Des navires bariolés d'étranges fresques leur donnant des airs d'arlequins ou de zèbres le Musée national de la Marine de Brest présente une rare exposition sur le "Razzle Dazzle" une technique de camouflage utilisée pendant la Grande Guerre (1914-1918).
Tout est une question d'illusion. Pendant la Première guerre mondiale, une technique appelé Dazzle painting est utilisée sur les navires militaires. S'inspirant du cubisme, elle a été imaginée en 1917 par des peintres mobilisés aux Etats-Unis, en France et en Grande-Bretagne, et notamment par le
Britannique Norman Wilkinson. L'objectif était de tromper les sous-marins allemands en créant de faux effets de perspective. Le Musée national de la Marine de Brest présente une exposition dédiée jusqu'au 31 décembre 2018.
Flouer l'ennemi
Il ne s'agissait pas ainsi de tenter de masquer les navires, mais plutôt de rendre plus difficile le calcul de leur cap et de leur vitesse des données nécessaires pour déterminer l'endroit où faire feu, ainsi que de cacher certaines parties sensibles, comme la passerelle ou la salle radio.
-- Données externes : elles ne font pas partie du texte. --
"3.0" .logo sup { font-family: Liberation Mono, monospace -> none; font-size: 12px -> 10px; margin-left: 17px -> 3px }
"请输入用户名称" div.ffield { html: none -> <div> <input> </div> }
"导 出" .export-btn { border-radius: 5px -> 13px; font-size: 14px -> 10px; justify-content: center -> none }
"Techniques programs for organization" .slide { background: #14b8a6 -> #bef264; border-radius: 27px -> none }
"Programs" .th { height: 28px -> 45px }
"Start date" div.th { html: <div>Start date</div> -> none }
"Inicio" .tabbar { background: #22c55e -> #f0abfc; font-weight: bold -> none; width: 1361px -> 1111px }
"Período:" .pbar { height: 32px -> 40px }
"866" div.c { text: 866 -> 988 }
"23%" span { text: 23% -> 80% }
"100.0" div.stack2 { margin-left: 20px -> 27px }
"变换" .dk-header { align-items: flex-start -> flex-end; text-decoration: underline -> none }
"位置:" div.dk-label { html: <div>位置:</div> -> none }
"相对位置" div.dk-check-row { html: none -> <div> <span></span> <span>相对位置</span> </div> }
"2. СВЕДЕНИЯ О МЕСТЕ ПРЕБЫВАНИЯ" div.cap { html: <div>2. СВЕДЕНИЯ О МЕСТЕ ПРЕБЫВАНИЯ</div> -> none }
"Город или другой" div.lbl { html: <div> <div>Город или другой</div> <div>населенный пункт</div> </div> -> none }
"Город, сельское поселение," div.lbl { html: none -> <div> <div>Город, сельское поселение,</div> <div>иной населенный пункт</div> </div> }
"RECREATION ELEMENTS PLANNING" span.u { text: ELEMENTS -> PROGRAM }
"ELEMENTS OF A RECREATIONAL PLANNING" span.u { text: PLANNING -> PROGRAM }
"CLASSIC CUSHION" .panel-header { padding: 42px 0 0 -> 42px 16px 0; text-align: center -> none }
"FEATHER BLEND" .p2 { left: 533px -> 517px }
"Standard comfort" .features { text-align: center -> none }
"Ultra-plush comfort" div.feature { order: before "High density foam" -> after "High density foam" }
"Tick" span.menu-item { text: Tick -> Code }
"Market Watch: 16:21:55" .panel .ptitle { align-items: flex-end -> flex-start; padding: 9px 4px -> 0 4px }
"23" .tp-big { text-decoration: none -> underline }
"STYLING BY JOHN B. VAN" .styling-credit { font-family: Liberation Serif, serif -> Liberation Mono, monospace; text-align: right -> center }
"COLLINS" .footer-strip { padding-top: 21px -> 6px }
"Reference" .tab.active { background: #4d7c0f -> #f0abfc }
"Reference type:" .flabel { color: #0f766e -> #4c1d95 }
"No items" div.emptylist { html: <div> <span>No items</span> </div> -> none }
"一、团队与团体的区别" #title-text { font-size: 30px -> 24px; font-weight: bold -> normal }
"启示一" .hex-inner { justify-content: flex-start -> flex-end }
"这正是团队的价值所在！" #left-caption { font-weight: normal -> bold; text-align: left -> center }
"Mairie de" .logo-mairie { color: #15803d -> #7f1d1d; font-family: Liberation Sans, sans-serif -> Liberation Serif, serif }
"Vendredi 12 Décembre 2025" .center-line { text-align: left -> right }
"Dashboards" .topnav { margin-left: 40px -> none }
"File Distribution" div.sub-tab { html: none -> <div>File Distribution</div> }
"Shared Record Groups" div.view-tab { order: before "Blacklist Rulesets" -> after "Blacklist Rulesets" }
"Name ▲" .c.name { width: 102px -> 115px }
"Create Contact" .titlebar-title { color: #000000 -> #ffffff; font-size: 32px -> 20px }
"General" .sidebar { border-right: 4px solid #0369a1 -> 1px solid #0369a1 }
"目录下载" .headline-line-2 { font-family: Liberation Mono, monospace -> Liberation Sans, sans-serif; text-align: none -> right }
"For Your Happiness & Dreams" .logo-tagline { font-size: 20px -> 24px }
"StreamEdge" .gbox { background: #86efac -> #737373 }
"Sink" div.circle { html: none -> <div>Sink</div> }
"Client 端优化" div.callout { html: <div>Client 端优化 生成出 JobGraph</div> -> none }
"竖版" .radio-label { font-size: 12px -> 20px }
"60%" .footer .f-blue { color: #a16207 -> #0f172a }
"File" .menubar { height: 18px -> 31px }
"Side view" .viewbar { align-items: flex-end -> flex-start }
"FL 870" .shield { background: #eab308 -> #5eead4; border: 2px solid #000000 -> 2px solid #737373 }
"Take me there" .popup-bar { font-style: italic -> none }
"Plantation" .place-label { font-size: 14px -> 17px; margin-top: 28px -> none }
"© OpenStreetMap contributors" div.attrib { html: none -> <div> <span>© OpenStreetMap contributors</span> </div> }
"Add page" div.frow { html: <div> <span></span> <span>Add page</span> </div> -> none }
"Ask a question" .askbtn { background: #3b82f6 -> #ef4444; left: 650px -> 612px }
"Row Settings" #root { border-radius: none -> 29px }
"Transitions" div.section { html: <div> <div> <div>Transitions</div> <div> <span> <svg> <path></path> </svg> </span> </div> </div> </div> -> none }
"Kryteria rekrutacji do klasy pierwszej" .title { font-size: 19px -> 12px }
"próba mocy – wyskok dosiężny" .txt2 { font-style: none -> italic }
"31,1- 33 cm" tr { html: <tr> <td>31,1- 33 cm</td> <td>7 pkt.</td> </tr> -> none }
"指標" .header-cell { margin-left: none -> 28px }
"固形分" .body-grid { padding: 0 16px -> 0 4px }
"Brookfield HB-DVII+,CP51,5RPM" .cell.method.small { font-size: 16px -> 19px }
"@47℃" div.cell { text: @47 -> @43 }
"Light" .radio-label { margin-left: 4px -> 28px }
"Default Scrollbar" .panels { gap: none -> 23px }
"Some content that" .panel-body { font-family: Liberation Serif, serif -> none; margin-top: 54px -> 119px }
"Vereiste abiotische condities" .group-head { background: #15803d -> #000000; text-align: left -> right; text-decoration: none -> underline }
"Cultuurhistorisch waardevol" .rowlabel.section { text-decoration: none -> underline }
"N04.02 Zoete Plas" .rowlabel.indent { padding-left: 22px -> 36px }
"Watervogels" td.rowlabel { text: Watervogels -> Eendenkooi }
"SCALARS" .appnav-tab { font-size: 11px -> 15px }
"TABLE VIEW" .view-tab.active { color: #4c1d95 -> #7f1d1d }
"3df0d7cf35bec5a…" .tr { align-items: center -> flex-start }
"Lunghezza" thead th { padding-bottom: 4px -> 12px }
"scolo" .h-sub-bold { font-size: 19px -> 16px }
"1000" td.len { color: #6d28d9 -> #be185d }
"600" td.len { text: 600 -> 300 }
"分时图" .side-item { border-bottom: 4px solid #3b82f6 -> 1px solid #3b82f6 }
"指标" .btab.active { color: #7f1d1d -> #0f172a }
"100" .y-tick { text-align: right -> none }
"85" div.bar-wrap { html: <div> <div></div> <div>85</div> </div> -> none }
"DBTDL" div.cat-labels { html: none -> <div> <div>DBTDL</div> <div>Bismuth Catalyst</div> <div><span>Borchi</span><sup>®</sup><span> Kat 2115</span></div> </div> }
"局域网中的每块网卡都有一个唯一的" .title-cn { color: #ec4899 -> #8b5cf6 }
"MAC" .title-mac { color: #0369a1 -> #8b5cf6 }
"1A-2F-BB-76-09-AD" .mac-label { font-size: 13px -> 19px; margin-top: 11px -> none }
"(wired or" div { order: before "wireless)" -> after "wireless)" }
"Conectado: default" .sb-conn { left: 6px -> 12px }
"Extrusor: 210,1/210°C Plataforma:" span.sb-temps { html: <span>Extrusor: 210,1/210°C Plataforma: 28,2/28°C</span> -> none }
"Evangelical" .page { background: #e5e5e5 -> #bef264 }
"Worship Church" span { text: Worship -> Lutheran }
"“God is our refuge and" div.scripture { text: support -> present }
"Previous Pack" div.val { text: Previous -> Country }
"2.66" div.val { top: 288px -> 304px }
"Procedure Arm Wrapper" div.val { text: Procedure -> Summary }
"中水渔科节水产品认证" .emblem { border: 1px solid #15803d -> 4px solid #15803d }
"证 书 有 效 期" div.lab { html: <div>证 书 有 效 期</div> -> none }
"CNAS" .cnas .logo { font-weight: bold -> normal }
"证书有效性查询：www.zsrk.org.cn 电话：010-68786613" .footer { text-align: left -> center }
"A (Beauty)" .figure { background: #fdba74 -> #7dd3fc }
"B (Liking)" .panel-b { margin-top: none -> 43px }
Et ce, alors que les sous-marins à l'époque étaient contraints de remonter à la surface pour obtenir ces informations, mais sans trop s'y attarder au risque de se faire repérer.
Contrairement au camouflage terrestre, né en France en 1915, "il ne s'agit pas de cacher le navire, mais de le repeindre de motifs géométriques qui vont perturber la vision qu'on en donne et donc la perception que pourrait en avoir un assaillant", explique à l'AFP Jean-Yves Besselièvre, commissaire de l'exposition et administrateur du musée installé dans l'enceinte du château de Brest.
En novembre 1917, les premiers convois de troupes américaines débarquent à Brest. Ils seront plus de 100.000 soldats à débarquer dans la cité du Ponant à bord d'étranges navires comme le Mauritania, l'Olympic ou le Leviathan, conçu pour transporter 3.600 passagers, mais qui en acheminera jusqu'à 14.000.
Technique proche du trompe-l'oeil
Au total, quelque 4.000 bateaux ont été ornés à cette époque de triangles, zébrures ou zigzags aux couleurs contrastées et vives. Plus aucun de ces navires n'est désormais visible. La technique du Razzle Dazzle, proche du trompe-l'oeil, sera reprise par les Américains pendant la Seconde Guerre mondiale, ainsi que par d'autres pays, dont le Japon, bien que de manière partielle.
Après avoir disparu avec l'arrivée du sonar puis du radar, cette technique de maquillage revient aujourd'hui sur un certain nombre de bâtiments de guerre, notamment dans les marines américaine, suédoise et finlandaise, afin de perturber en particulier la vision des navires par rapport au trait de côte.
Une exposition exceptionnelle
Parallèlement, les motifs Razzle Dazzle (tape-à-l'oeil, en français) ont toujours été présents dans l'art, le design ou le prêt-à-porter, ainsi que le montrent les objets présentés à Brest, comme des baskets zébrées d'une célèbre marque de chaussures ou une planche de surf, elle aussi striée de noir et blanc. "Le motif du Razzle Dazzle, que l'on connait tous finalement sans forcément en connaître l'origine, a perduré dans les arts, la mode ou le design", souligne Jean-Yves Besselièvre. L'exposition "Razzle Dazzle, l'art contre-attaque!" présente sur 220 m² une centaine d'oeuvres originales, dont des planches, maquettes et peintures représentant ces étranges navires.
Maquette au 1/18e
Parmi les oeuvres également présentées, une maquette au 1/18e du dispositif inventé par le Français Pierre Gatier afin de tester l'efficacité des camouflages imaginés : placé sur un plateau tournant, un petit modèle bariolé peut être observé au moyen d'un périscope sur différents fonds représentant différentes conditions météorologiques.
L'exposition, dont la scénographie a été confiée au collectif de plasticiens brestois XYZ, propose d'ailleurs d'en faire l'expérience soi-même. Elle présente également différents supports permettant d'appréhender les illusions d'optique et montrant la facilité avec laquelle il est possible de tromper notre perception. "Le sujet du Razzle Dazzle a été traité en Grande-Bretagne, aux États-Unis ou au Canada par le biais d'expositions et de publications, mais en France il n'a jamais été traité en tant que tel", souligne le commissaire de l'exposition.